For the data below, transcribe the part that opens with the line containing "total: 82.42 -> 74.35" and closes with the line containing "Vest - IKKS", exactly and with no pictures.

### DATA IN THIS EXERCISE
++++

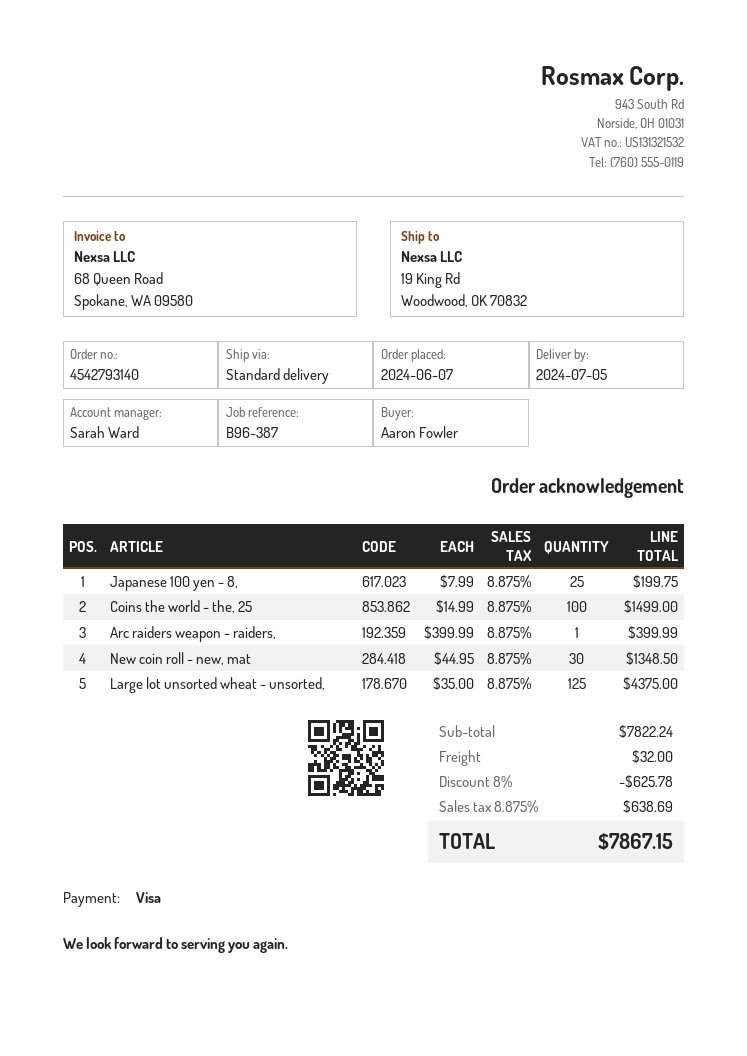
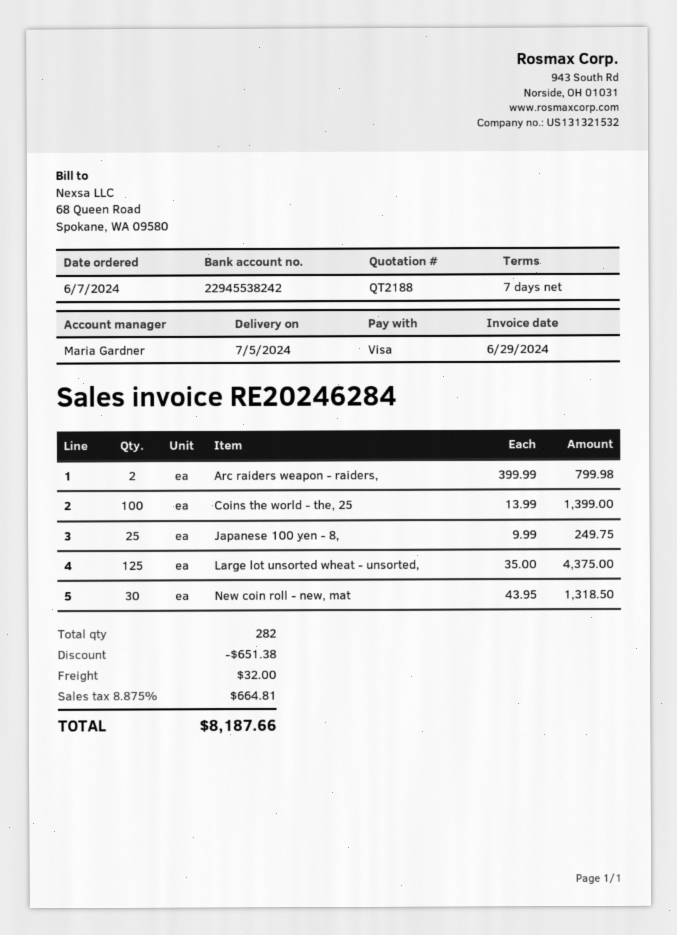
sales rep: Sarah Ward -> Maria Gardner
Japanese 100 yen - 8,: 25 x 7.99 = 199.75 -> 25 x 9.99 = 249.75
Coins the world - the, 25: 100 x 14.99 = 1499.00 -> 100 x 13.99 = 1399.00
Arc raiders weapon - raiders,: 1 x 399.99 = 399.99 -> 2 x 399.99 = 799.98
New coin roll - new, mat: 30 x 44.95 = 1348.50 -> 30 x 43.95 = 1318.50
discount: 625.78 -> 651.38
tax: 8.875% = 638.69 -> 8.875% = 664.81
total: 7867.15 -> 8187.66

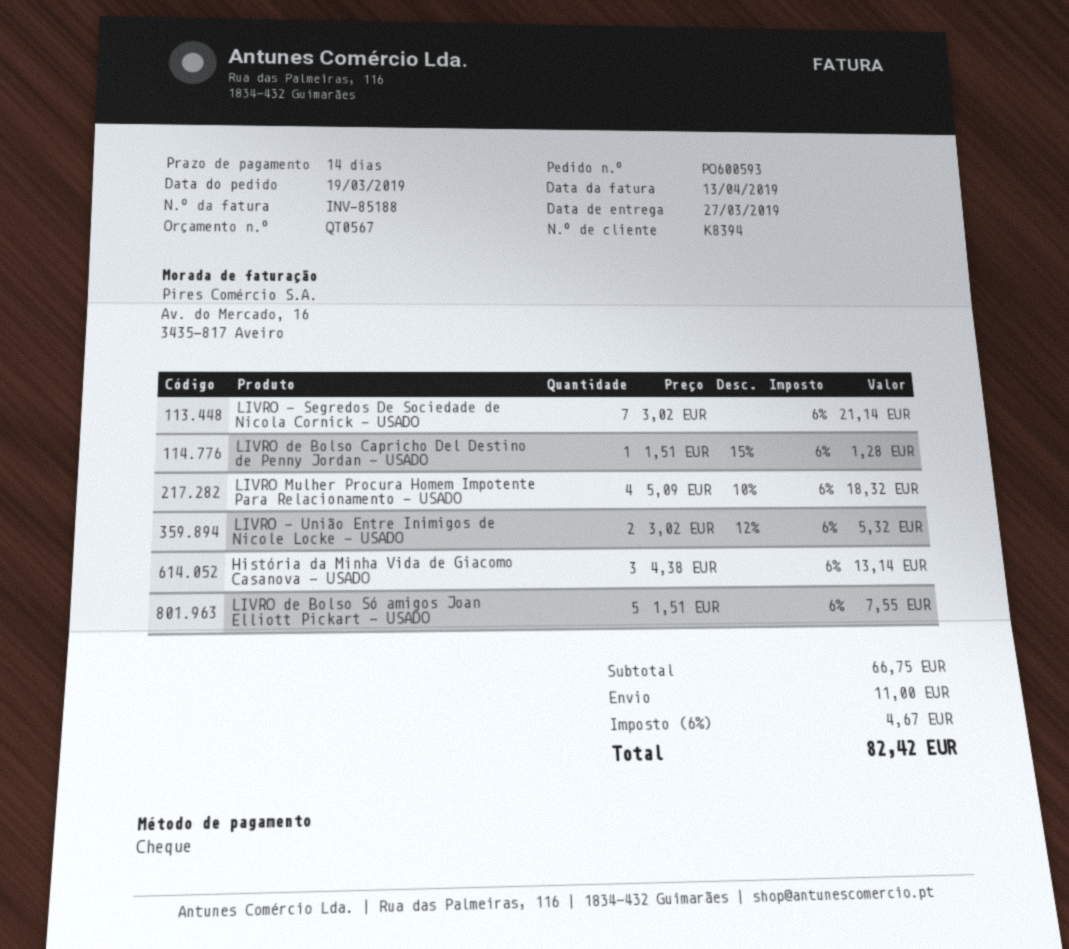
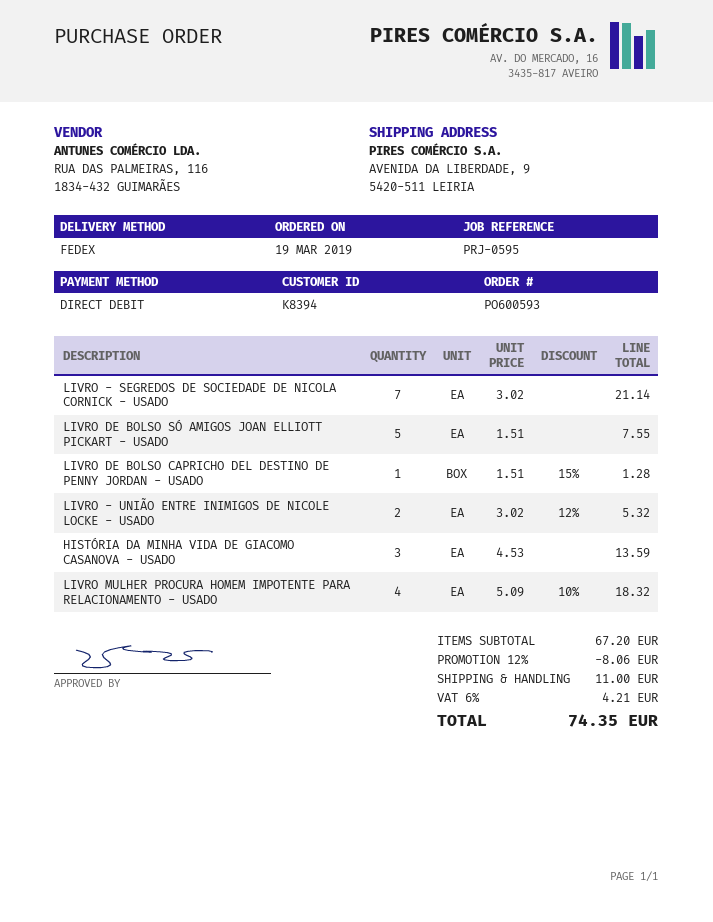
payment method: cheque -> direct debit
História da Minha Vida de Giacomo Casanova - USADO: 3 x 4.38 = 13.14 -> 3 x 4.53 = 13.59
subtotal: 66.75 -> 67.20
discount: none -> 12% = 8.06
tax: 6% = 4.67 -> 6% = 4.21
total: 82.42 -> 74.35

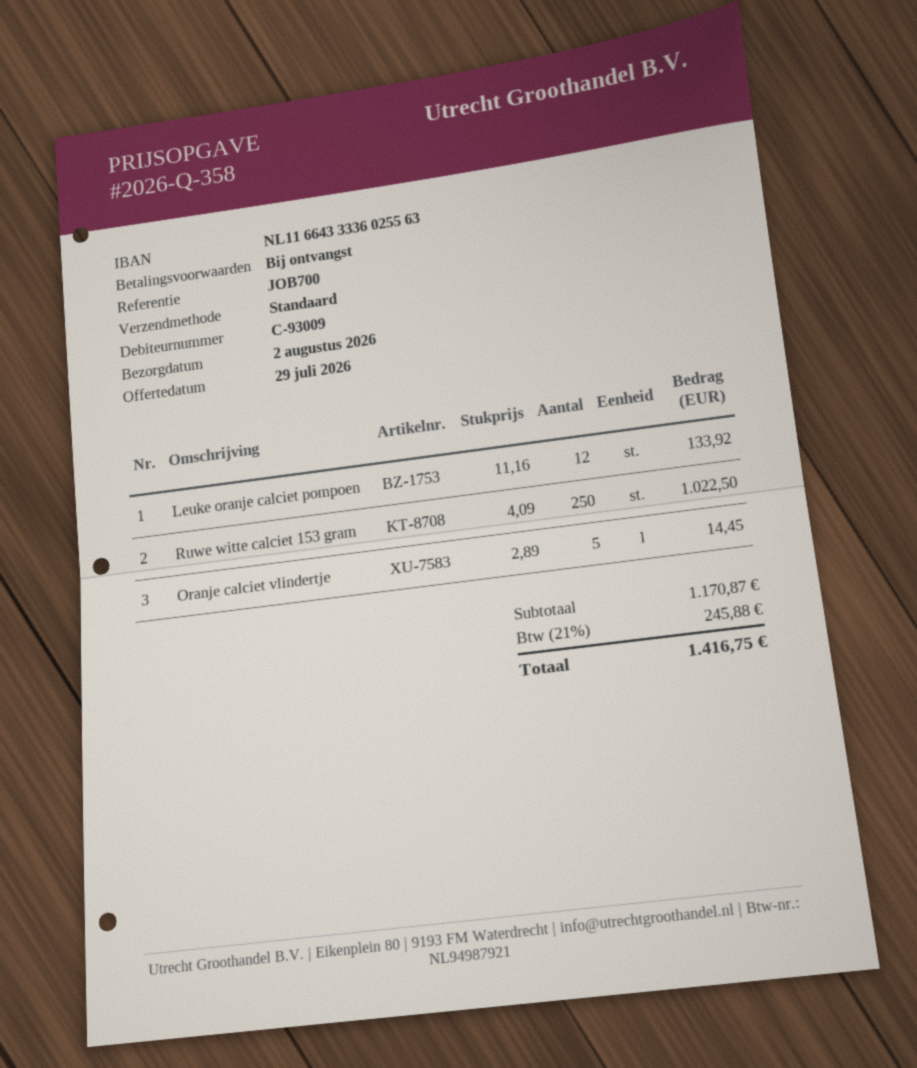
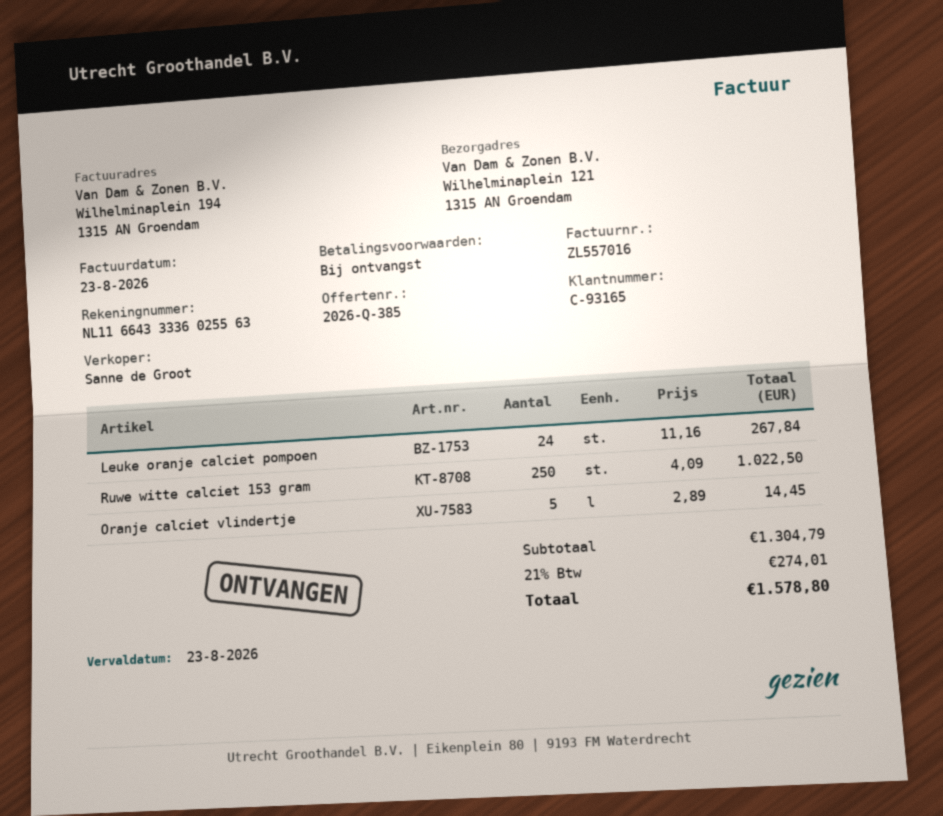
quote number: 2026-Q-358 -> 2026-Q-385
customer number: C-93009 -> C-93165
Leuke oranje calciet pompoen: 12 x 11.16 = 133.92 -> 24 x 11.16 = 267.84
subtotal: 1170.87 -> 1304.79
tax: 21% = 245.88 -> 21% = 274.01
total: 1416.75 -> 1578.80

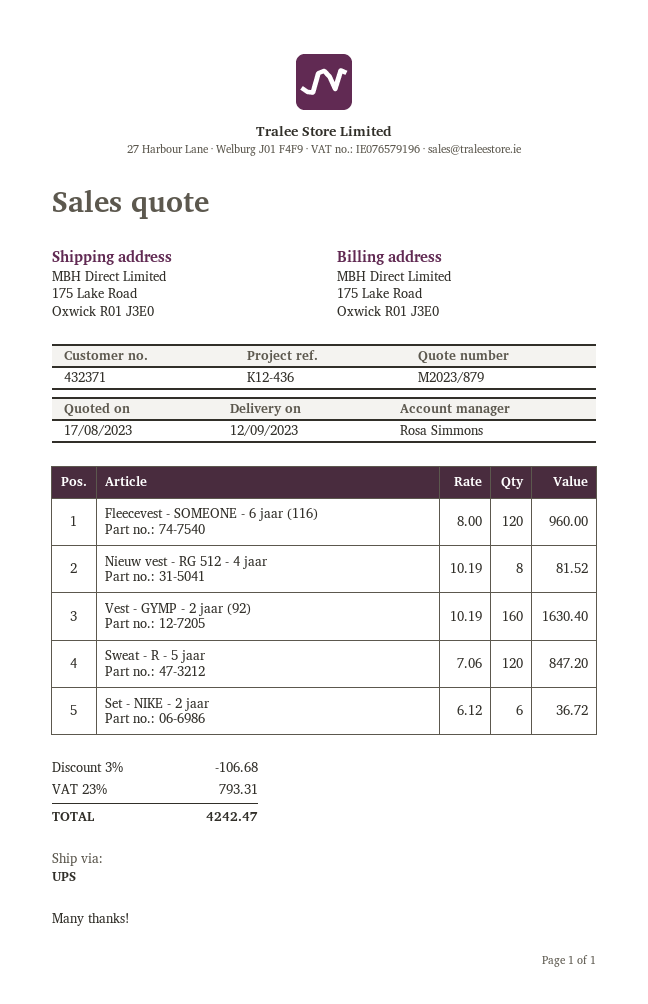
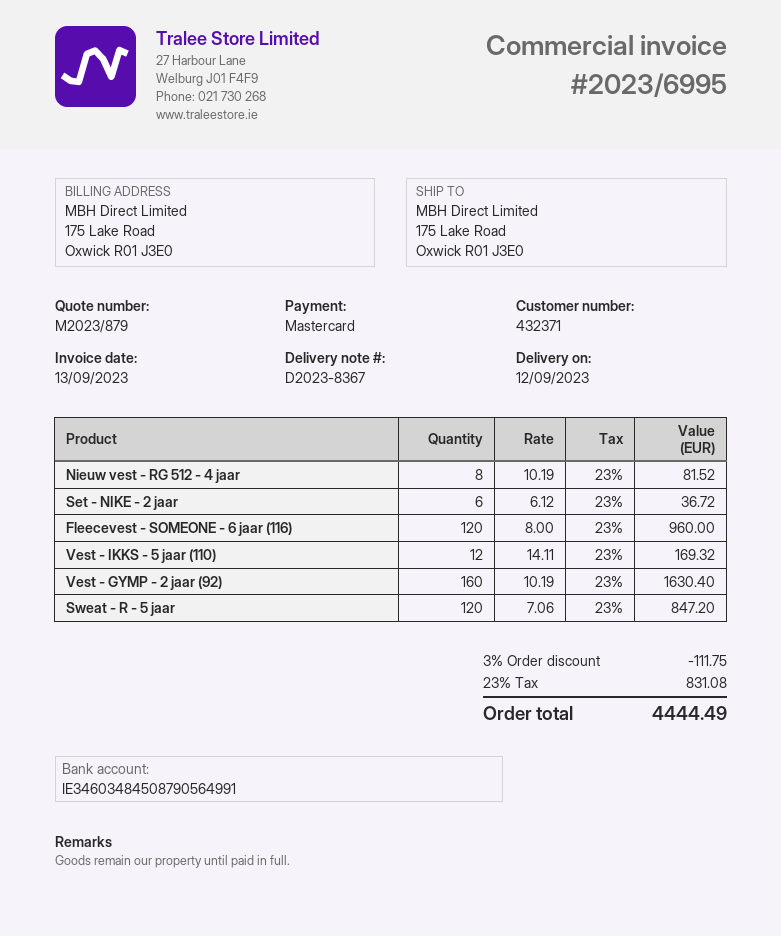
Vest - IKKS - 5 jaar (110): none -> 12 x 14.11 = 169.32
discount: 3% = 106.68 -> 3% = 111.75
tax: 23% = 793.31 -> 23% = 831.08
total: 4242.47 -> 4444.49

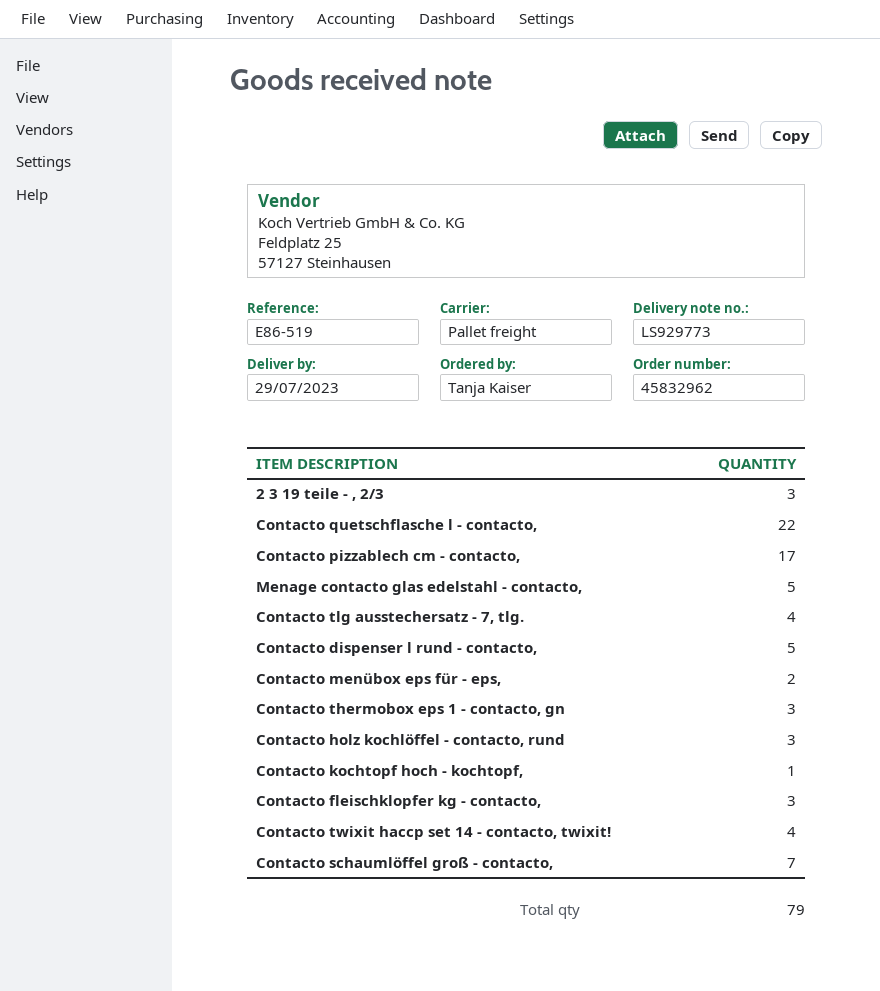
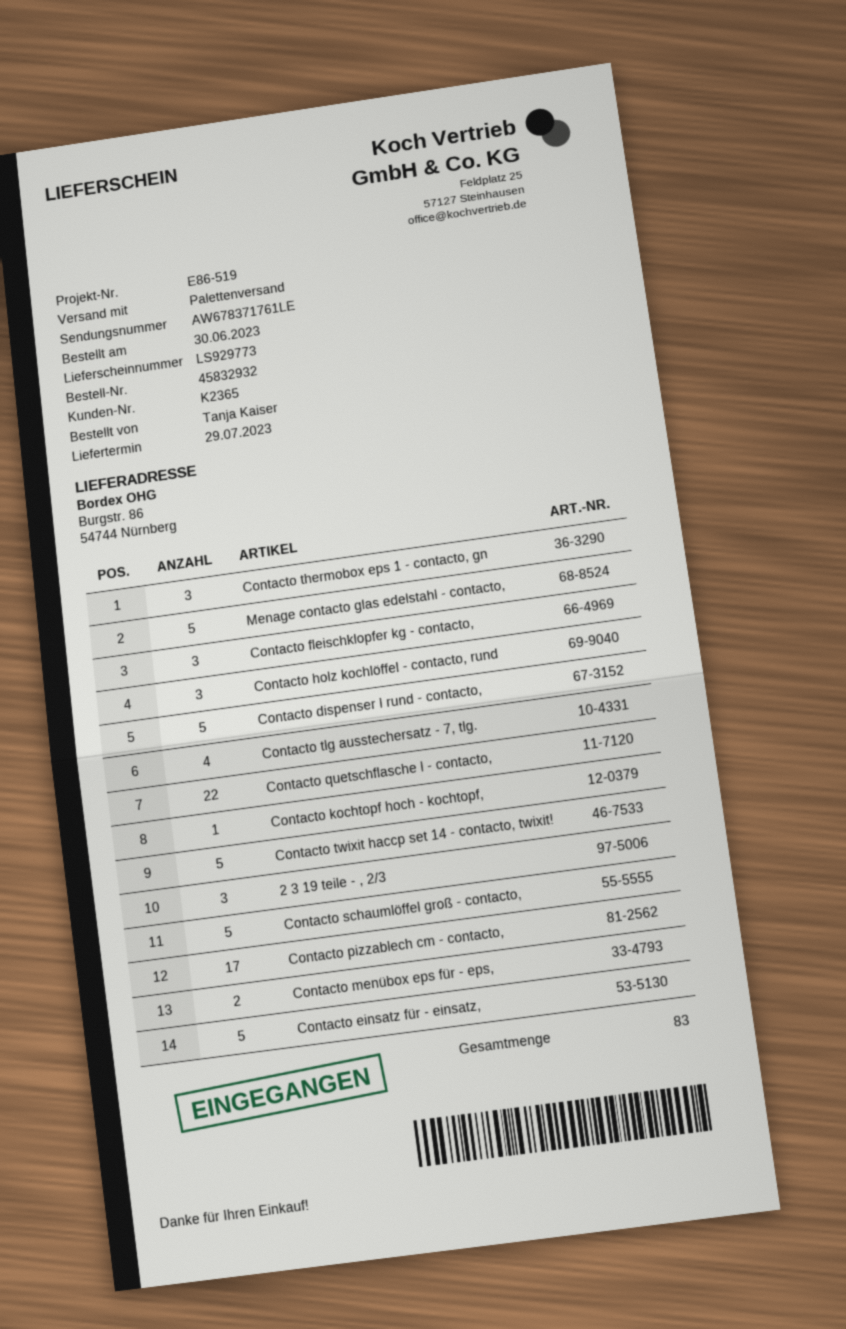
order number: 45832962 -> 45832932
Contacto twixit haccp set 14 - contacto, twixit!: 4 -> 5
Contacto schaumlöffel groß - contacto,: 7 -> 5
Contacto einsatz für - einsatz,: none -> 5
total quantity: 79 -> 83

++++

### COMPLETED EXERCISE
total: 82.42 -> 74.35

quote number: 2026-Q-358 -> 2026-Q-385
customer number: C-93009 -> C-93165
Leuke oranje calciet pompoen: 12 x 11.16 = 133.92 -> 24 x 11.16 = 267.84
subtotal: 1170.87 -> 1304.79
tax: 21% = 245.88 -> 21% = 274.01
total: 1416.75 -> 1578.80

Vest - IKKS - 5 jaar (110): none -> 12 x 14.11 = 169.32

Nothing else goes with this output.